#### [Activity]
Give again, word for word, every line in the entries below from the line with "You can run" up to and including the line with "APT Package for Jason CLI", and no other line.

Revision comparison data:
>>>>>

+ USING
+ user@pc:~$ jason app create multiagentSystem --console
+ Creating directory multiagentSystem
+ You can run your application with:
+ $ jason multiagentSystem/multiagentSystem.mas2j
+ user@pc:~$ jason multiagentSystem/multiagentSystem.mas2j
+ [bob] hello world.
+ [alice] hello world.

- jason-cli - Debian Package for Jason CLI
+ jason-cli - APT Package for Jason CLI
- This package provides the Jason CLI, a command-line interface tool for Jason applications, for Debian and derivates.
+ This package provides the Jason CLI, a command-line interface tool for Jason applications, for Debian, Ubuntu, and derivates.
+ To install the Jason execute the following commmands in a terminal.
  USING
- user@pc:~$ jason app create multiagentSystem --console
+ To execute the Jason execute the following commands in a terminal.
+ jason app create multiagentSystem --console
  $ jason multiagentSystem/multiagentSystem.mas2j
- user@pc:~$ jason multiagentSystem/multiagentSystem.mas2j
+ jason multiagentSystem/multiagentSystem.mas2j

<<<<<

#### [Written response]
+ You can run your application with:
+ $ jason multiagentSystem/multiagentSystem.mas2j
+ user@pc:~$ jason multiagentSystem/multiagentSystem.mas2j
+ [bob] hello world.
+ [alice] hello world.

- jason-cli - Debian Package for Jason CLI
+ jason-cli - APT Package for Jason CLI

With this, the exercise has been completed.